While the rice was boiling, the sauce was finished.  The liquid left in the Dutch oven after cooking the chicken was augmented with the last half-cup of chicken stock, then all the spices were added:

The biggest variation in the recipes we found was in the spices used. Nearly all used at least cumin and cardamom. We created an amalgam from a few different sources for our spice mixture.  If for whatever reason a cook wanted to leave out one or two of the spices, the end product would not suffer too much.

The rice was drained and added to the sauce:


…and stirred to coat the rice completely:

The brown color of the rice, given by the deeply caramelized onions, is one of the hallmarks of this dish.
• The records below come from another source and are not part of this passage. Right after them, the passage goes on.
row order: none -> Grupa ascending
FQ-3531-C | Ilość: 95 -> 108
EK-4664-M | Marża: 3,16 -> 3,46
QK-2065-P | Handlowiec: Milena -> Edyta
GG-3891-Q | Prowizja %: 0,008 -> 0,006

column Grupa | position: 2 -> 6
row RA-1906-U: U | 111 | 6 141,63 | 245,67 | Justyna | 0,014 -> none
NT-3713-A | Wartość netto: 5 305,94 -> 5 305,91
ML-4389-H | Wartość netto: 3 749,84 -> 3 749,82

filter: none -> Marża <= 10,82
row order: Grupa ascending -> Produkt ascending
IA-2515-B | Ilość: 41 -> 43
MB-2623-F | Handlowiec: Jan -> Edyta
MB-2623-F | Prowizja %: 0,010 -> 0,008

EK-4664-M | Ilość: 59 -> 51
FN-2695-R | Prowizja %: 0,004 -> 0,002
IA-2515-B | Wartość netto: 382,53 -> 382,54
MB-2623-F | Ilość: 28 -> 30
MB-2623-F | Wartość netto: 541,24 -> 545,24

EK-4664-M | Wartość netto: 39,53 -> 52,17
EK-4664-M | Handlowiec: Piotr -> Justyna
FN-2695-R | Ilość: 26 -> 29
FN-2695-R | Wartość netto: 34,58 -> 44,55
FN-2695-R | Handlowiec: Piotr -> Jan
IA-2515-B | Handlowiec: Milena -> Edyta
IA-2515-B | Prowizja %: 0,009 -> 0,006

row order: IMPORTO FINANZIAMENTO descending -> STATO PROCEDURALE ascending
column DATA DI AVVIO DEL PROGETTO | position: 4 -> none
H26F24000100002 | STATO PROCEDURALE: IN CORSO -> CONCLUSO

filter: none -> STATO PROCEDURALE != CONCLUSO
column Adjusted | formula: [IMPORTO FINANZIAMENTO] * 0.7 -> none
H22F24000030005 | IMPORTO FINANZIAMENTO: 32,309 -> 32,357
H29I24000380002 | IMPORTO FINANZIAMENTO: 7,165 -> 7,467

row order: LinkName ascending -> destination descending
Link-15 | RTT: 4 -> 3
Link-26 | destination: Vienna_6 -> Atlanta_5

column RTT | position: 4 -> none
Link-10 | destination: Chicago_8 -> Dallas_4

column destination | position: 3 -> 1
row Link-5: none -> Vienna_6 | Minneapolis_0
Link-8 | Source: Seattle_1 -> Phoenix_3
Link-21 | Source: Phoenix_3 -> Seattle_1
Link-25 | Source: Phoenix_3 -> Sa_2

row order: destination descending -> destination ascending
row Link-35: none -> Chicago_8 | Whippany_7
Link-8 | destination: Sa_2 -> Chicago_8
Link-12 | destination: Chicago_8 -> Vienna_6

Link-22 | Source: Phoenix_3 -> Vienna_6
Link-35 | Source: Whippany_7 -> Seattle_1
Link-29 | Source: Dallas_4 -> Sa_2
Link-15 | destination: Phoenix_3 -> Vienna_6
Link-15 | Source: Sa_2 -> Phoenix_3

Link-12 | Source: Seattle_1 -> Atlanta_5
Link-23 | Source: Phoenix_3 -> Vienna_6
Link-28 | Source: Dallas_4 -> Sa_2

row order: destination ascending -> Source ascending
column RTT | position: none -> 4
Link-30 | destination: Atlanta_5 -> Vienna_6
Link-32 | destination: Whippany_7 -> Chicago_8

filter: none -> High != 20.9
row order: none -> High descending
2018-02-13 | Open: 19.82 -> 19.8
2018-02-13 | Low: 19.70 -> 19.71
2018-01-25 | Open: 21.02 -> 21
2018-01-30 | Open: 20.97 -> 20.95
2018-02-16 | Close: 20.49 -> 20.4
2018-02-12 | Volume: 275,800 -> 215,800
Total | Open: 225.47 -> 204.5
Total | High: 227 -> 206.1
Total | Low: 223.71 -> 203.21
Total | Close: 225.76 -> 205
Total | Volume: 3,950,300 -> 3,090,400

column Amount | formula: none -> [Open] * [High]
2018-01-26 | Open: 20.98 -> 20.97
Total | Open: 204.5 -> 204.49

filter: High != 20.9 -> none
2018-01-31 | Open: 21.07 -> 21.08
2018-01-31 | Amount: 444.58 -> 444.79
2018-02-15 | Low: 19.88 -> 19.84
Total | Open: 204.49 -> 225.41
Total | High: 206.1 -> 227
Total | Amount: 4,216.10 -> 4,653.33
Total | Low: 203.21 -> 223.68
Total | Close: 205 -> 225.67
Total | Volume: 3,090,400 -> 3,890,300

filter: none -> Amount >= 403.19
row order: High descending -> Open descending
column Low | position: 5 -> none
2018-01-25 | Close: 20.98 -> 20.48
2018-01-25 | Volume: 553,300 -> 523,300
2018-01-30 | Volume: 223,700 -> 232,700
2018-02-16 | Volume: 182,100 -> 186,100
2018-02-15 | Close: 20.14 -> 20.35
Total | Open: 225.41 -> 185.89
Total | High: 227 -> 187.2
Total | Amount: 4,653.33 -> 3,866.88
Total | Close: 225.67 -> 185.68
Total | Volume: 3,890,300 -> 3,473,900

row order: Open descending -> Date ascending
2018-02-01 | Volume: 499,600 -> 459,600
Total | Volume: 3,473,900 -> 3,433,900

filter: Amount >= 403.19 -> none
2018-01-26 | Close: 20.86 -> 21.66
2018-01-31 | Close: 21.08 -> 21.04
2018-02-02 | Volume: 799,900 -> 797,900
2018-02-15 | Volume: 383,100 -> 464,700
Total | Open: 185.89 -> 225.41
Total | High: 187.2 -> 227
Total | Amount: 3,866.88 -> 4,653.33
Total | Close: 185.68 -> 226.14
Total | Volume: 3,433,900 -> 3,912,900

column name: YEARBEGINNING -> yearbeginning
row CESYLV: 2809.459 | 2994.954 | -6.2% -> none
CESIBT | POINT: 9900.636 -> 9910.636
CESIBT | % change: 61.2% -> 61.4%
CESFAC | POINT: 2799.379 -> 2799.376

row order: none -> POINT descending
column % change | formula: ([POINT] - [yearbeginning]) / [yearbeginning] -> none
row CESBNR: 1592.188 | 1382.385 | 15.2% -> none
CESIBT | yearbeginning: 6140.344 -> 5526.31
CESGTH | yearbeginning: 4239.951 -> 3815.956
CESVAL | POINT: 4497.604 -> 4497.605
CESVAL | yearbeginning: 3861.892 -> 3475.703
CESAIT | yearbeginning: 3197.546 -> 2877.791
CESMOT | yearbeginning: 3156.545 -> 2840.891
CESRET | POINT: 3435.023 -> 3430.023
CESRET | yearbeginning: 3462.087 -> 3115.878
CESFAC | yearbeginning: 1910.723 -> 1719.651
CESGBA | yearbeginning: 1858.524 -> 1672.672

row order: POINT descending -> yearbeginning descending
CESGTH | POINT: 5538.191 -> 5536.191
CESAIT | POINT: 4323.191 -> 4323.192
The chicken pieces, along with any liquid given off while they rested, were placed on top of the rice:


The lid was put on the Dutch oven and it went into a preheated 425 degree oven for fifteen minutes, after which time the temperature of the oven was reduced to 250 degrees and the rice was baked another twenty minutes:


When the chicken was alost ready, the carrot mixture was reheated over medium heat just until everything was hot again:


To serve, first the chicken was placed in the center of a large serving bowl, then topped and completely covered with the rice.  Finally the rice was blanketed with the carrots, raisins, and almonds:


This seemed like a lot of trouble for rice, but the end result was worth it.  The rice was tender and fluffy without feeling overcooked at all.  The chicken was fall-off-the-bone tender, and the texture added by the carrots, raisins, and almonds provided a pleasant contrast.  We say this a lot, but we can say with complete sincerity that Qabali palau has been one of our favorite recipes to prepare on The World Cup of Food.  We wouldn’t completely disregard Burma’s chances just yet, but Burmese cuisine will have to be pretty spectacular to top this.